Assigned task ▸ Write every entry out again with no changes, and leave the images behind.
-------
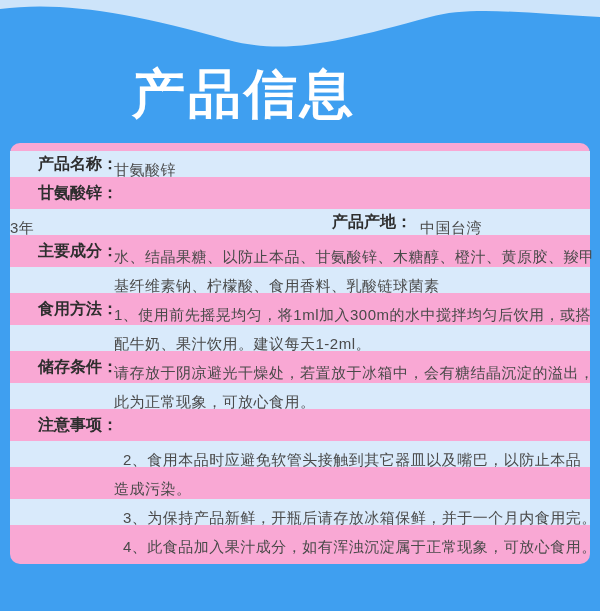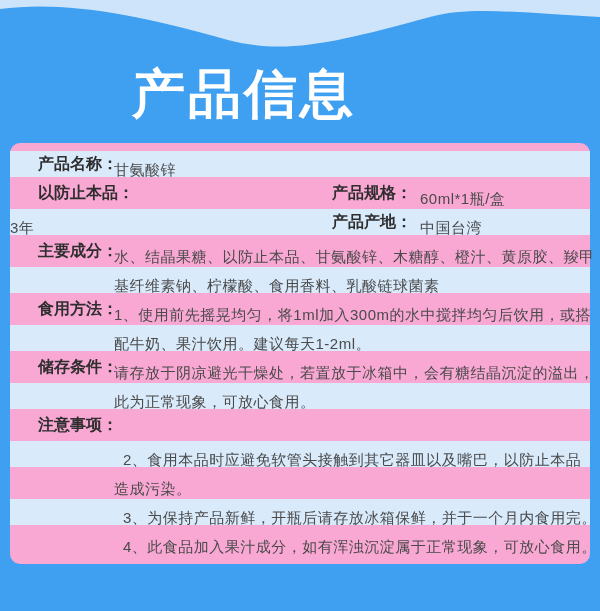"以防止本品：" span.lbl { text: 以防止本品 -> 甘氨酸锌 }
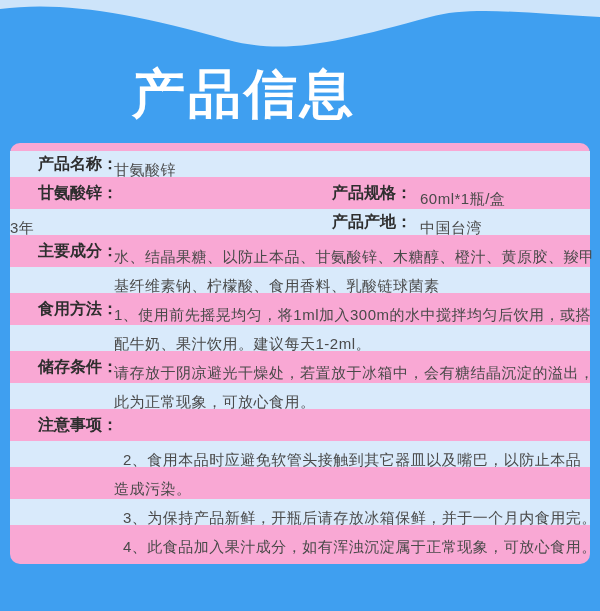"产品规格：" span.pair2 { html: <span> <span>产品规格：</span> <span>60ml*1瓶/盒</span> </span> -> none }
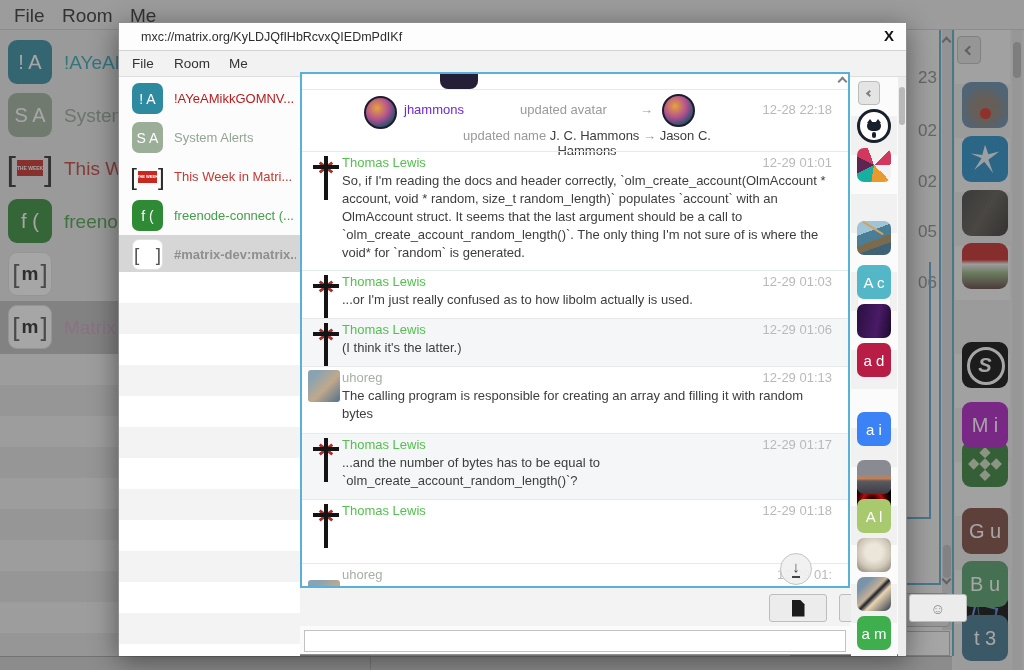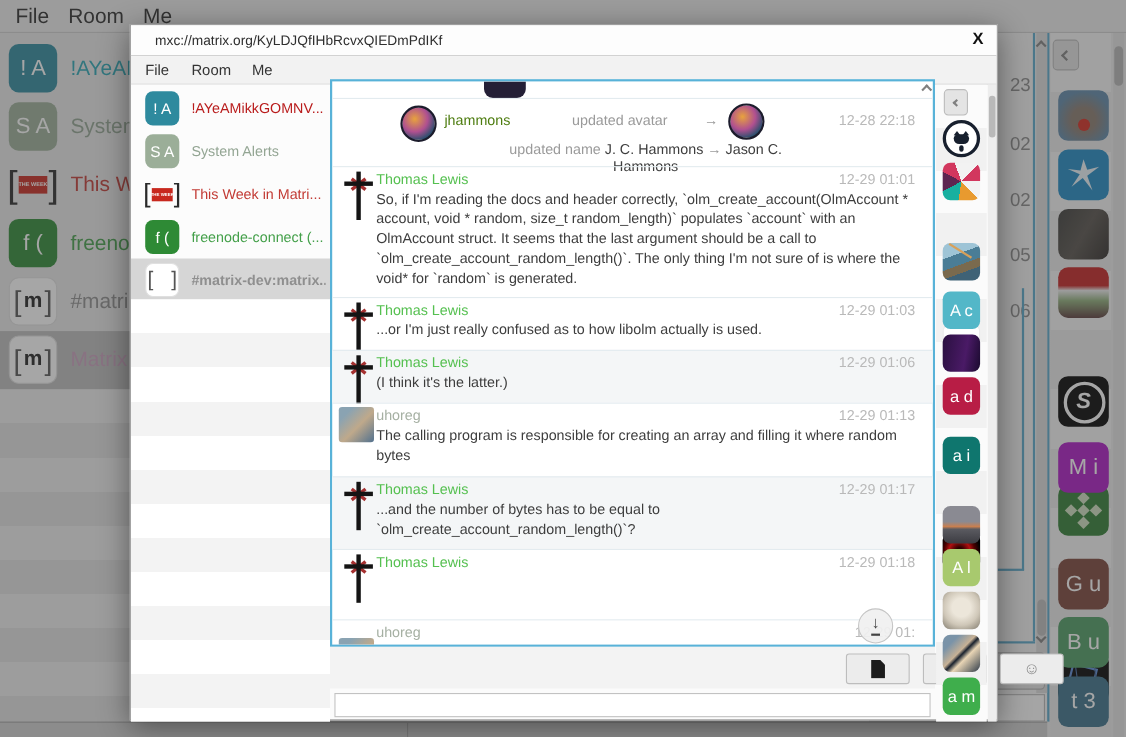"jhammons" span { color: #4d7c0f -> #6d28d9 }
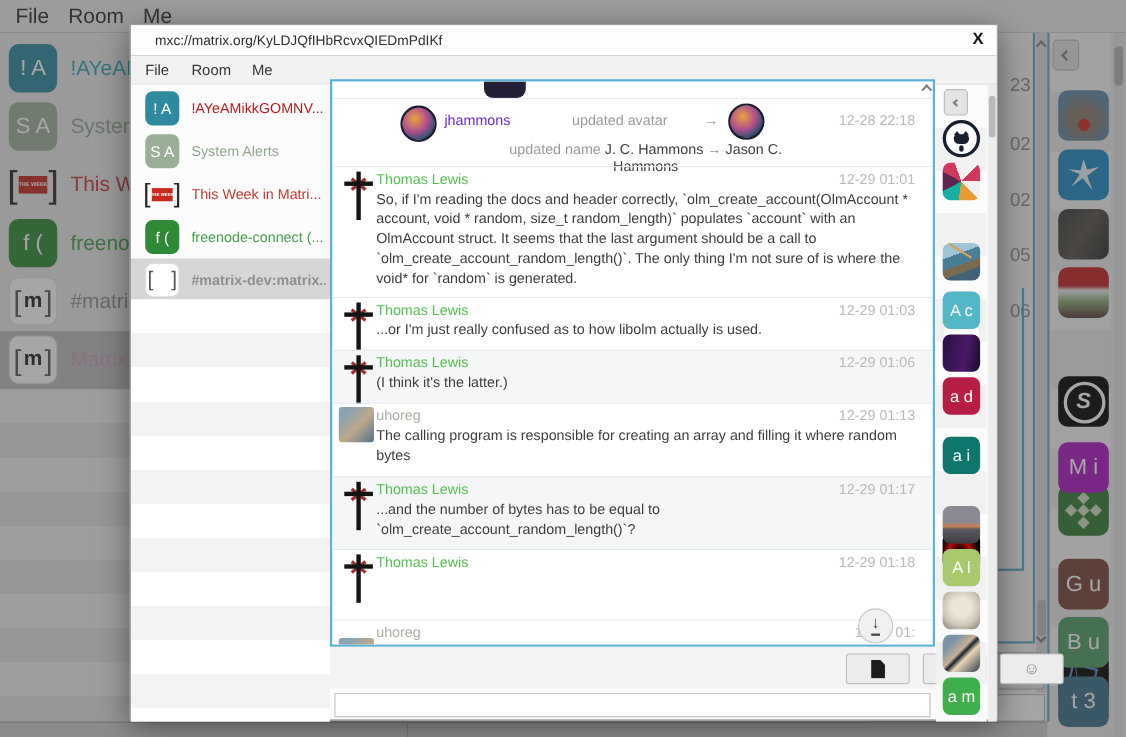"#matri" span.bg-room-label { html: <span>#matri</span> -> none }
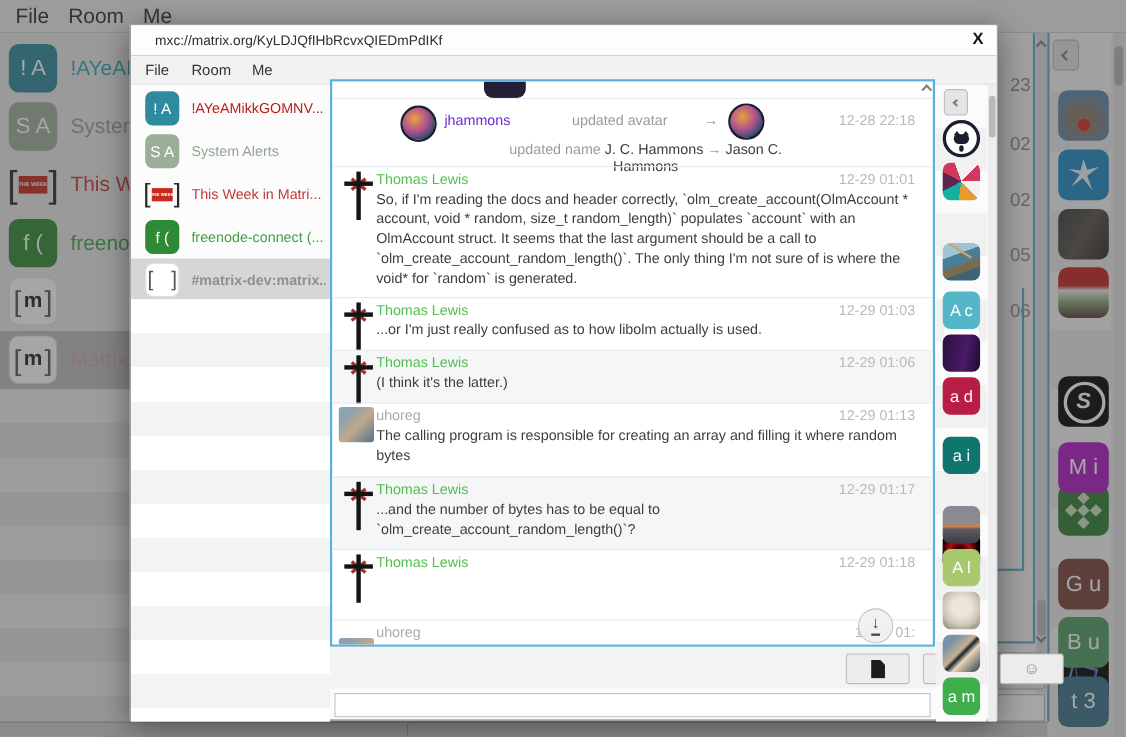"The calling program is responsible" div.body { text: where -> with }
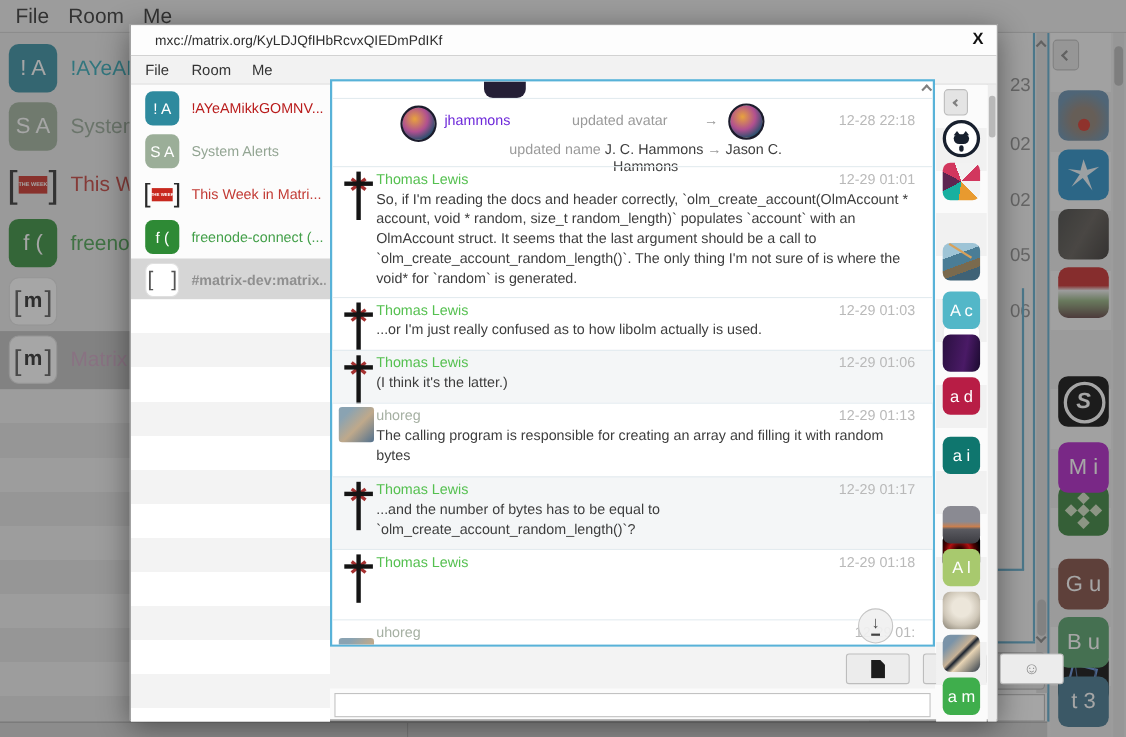"a i" div.mav { background: #0f766e -> #3b82f6; top: 374px -> 389px }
-------
Answer box ▸
"以防止本品：" span.lbl { text: 以防止本品 -> 甘氨酸锌 }
"产品规格：" span.pair2 { html: <span> <span>产品规格：</span> <span>60ml*1瓶/盒</span> </span> -> none }
"jhammons" span { color: #4d7c0f -> #6d28d9 }
"#matri" span.bg-room-label { html: <span>#matri</span> -> none }
"The calling program is responsible" div.body { text: where -> with }
"a i" div.mav { background: #0f766e -> #3b82f6; top: 374px -> 389px }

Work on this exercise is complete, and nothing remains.